• **Collected data entries**:

-- Opening Marker --

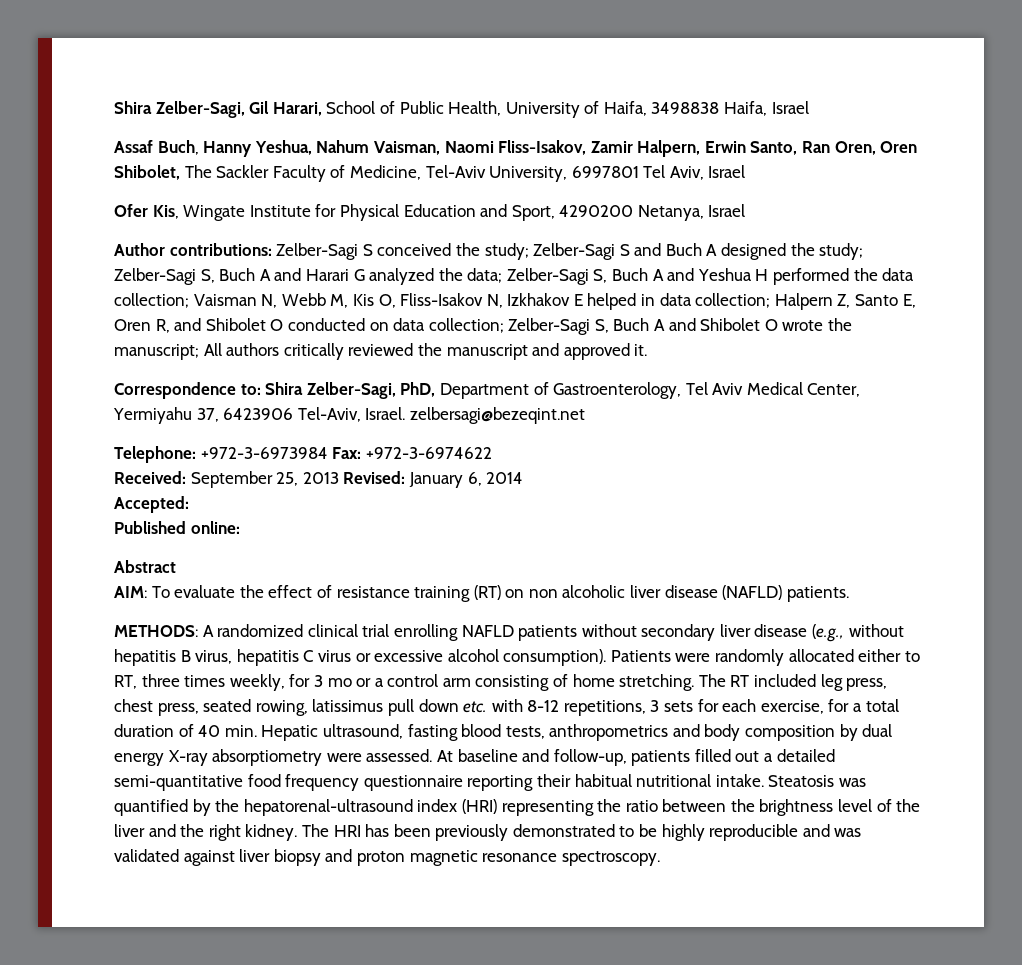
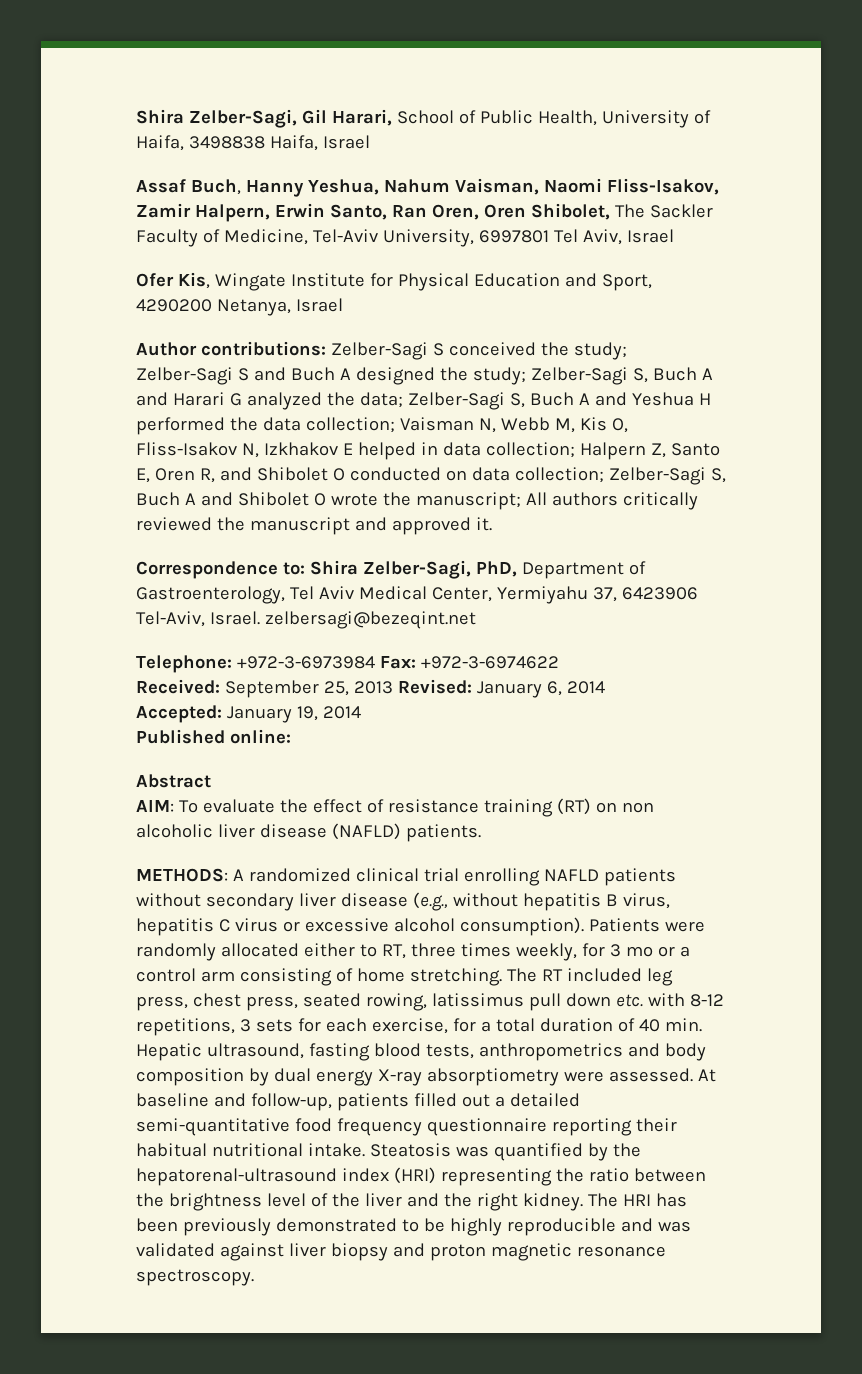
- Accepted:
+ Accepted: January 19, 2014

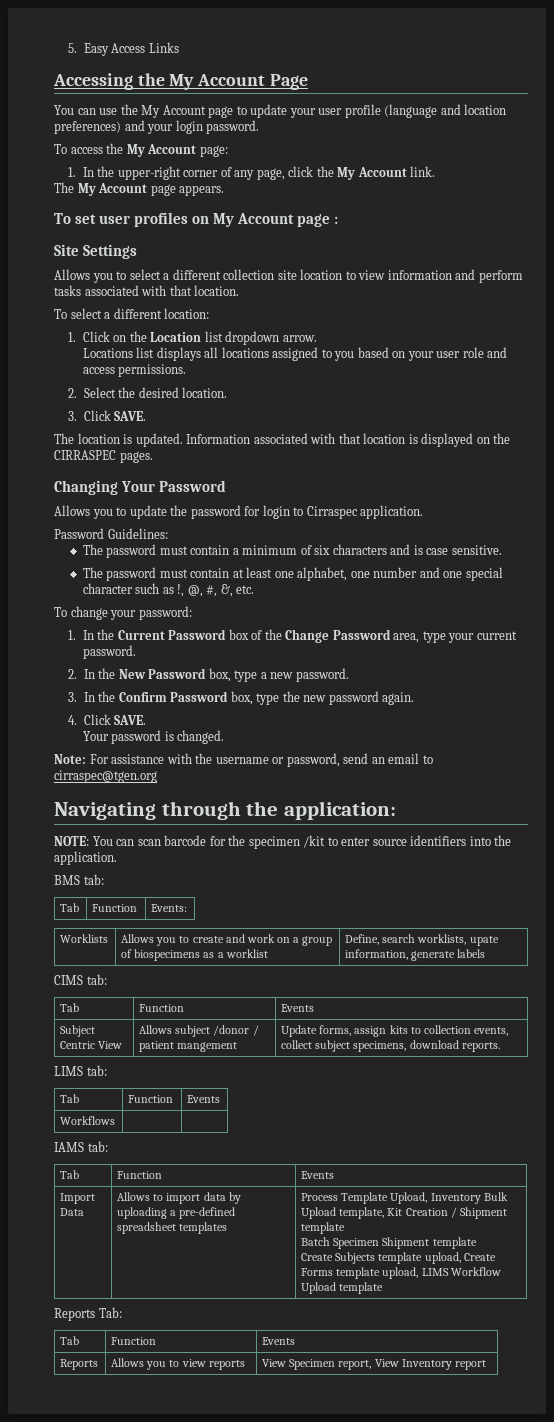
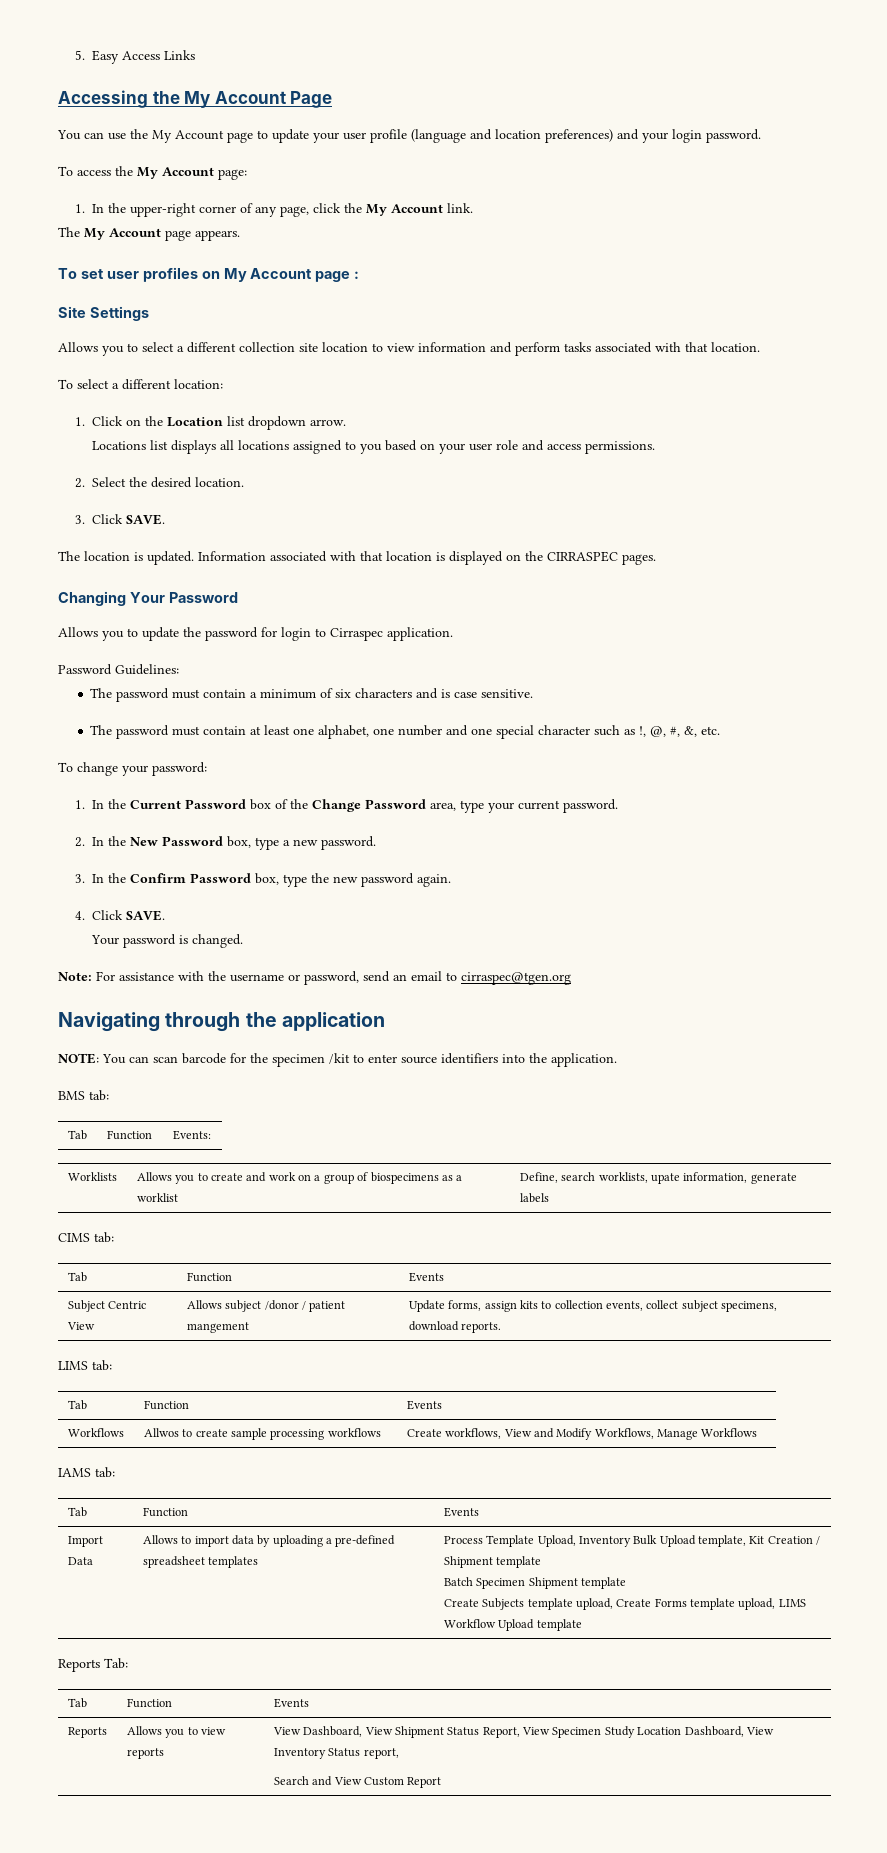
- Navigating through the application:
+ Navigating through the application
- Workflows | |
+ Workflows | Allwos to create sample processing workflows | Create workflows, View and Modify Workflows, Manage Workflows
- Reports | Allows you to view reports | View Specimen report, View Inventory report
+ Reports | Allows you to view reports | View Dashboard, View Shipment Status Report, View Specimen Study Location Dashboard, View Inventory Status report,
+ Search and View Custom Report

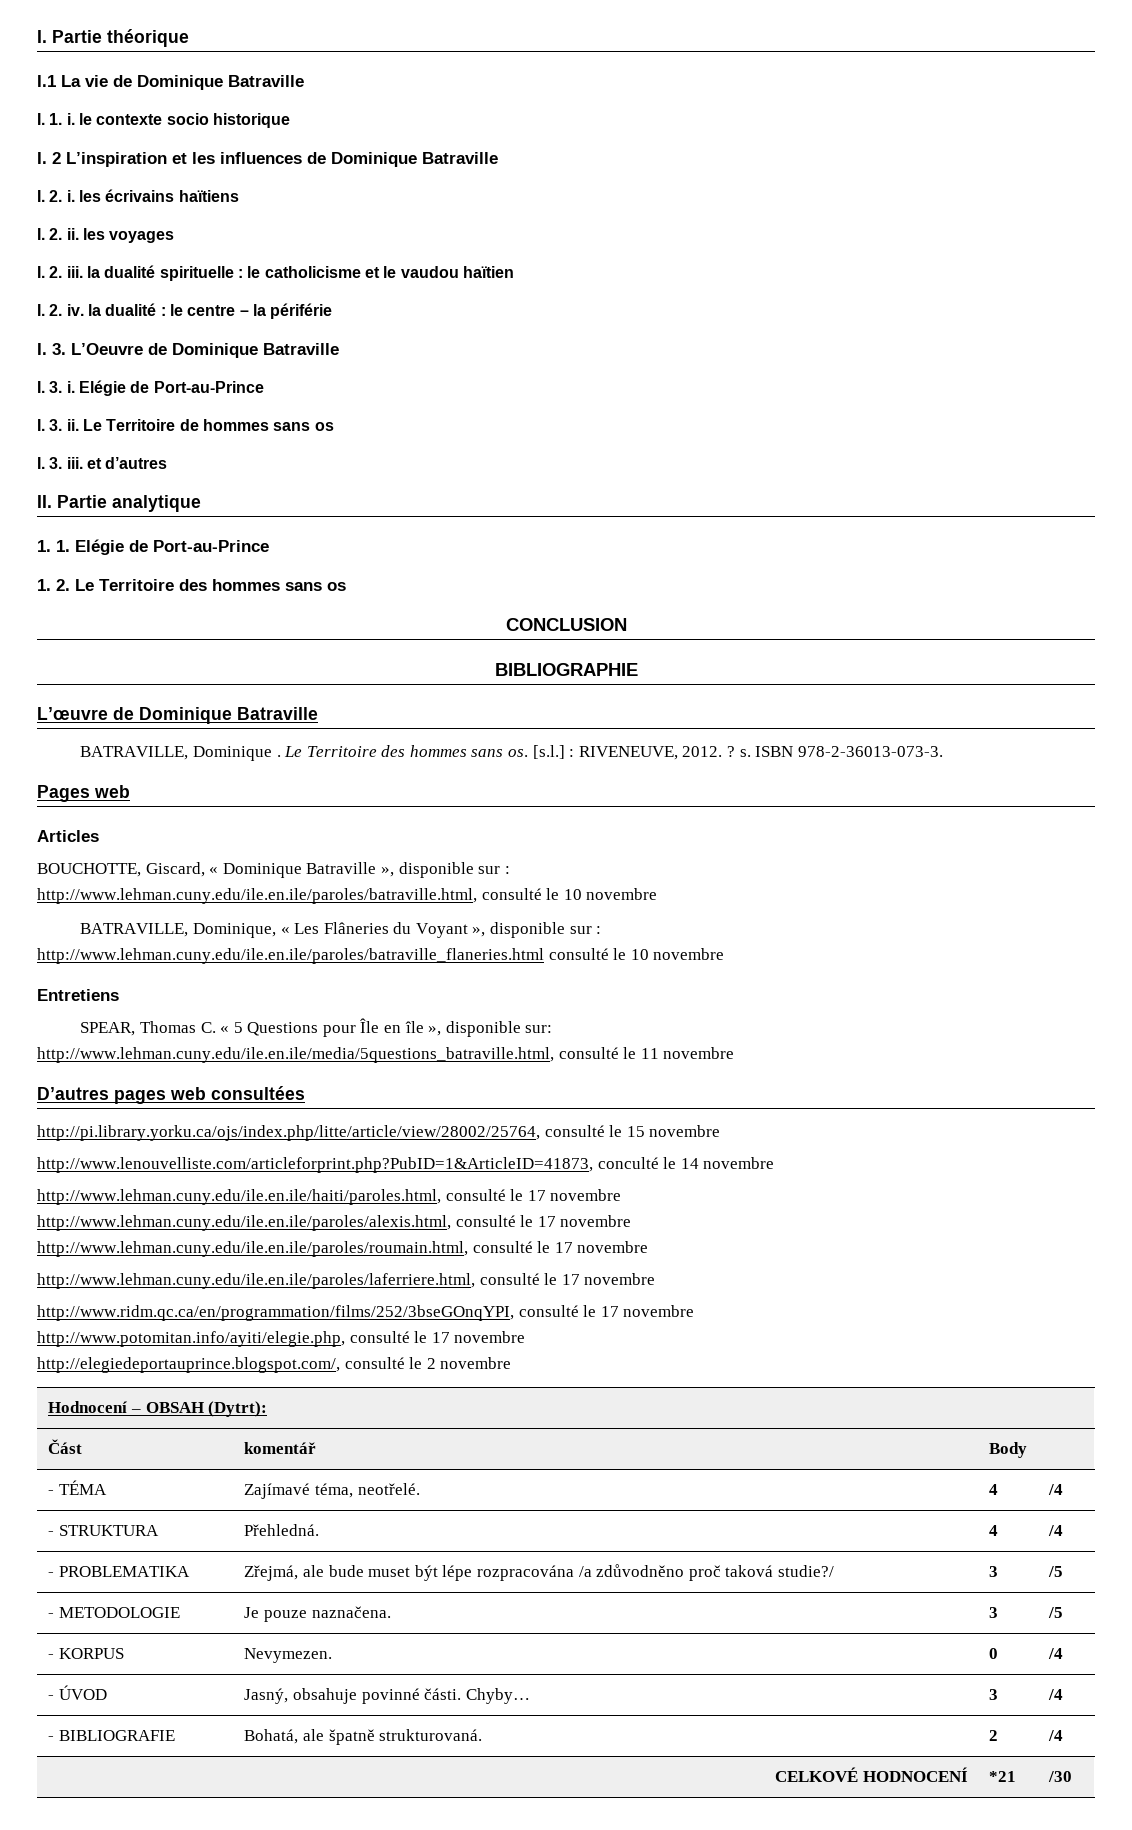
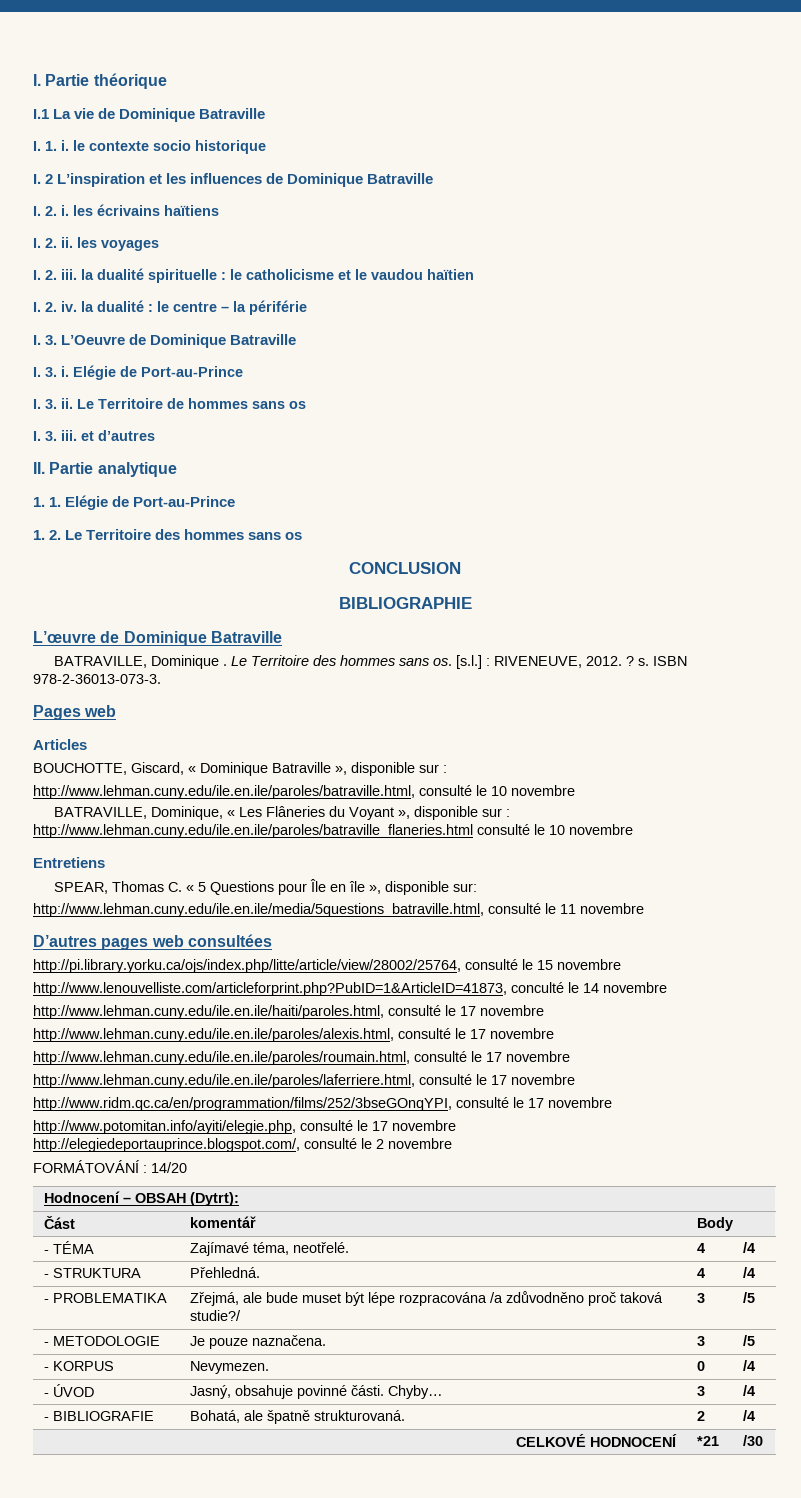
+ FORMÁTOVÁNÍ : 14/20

-- Closing Marker --

• **What the task asks**: Give every line above again exactly, omitting whatever pictures appear.

• **Solved problem**:
- Accepted:
+ Accepted: January 19, 2014

- Navigating through the application:
+ Navigating through the application
- Workflows | |
+ Workflows | Allwos to create sample processing workflows | Create workflows, View and Modify Workflows, Manage Workflows
- Reports | Allows you to view reports | View Specimen report, View Inventory report
+ Reports | Allows you to view reports | View Dashboard, View Shipment Status Report, View Specimen Study Location Dashboard, View Inventory Status report,
+ Search and View Custom Report

+ FORMÁTOVÁNÍ : 14/20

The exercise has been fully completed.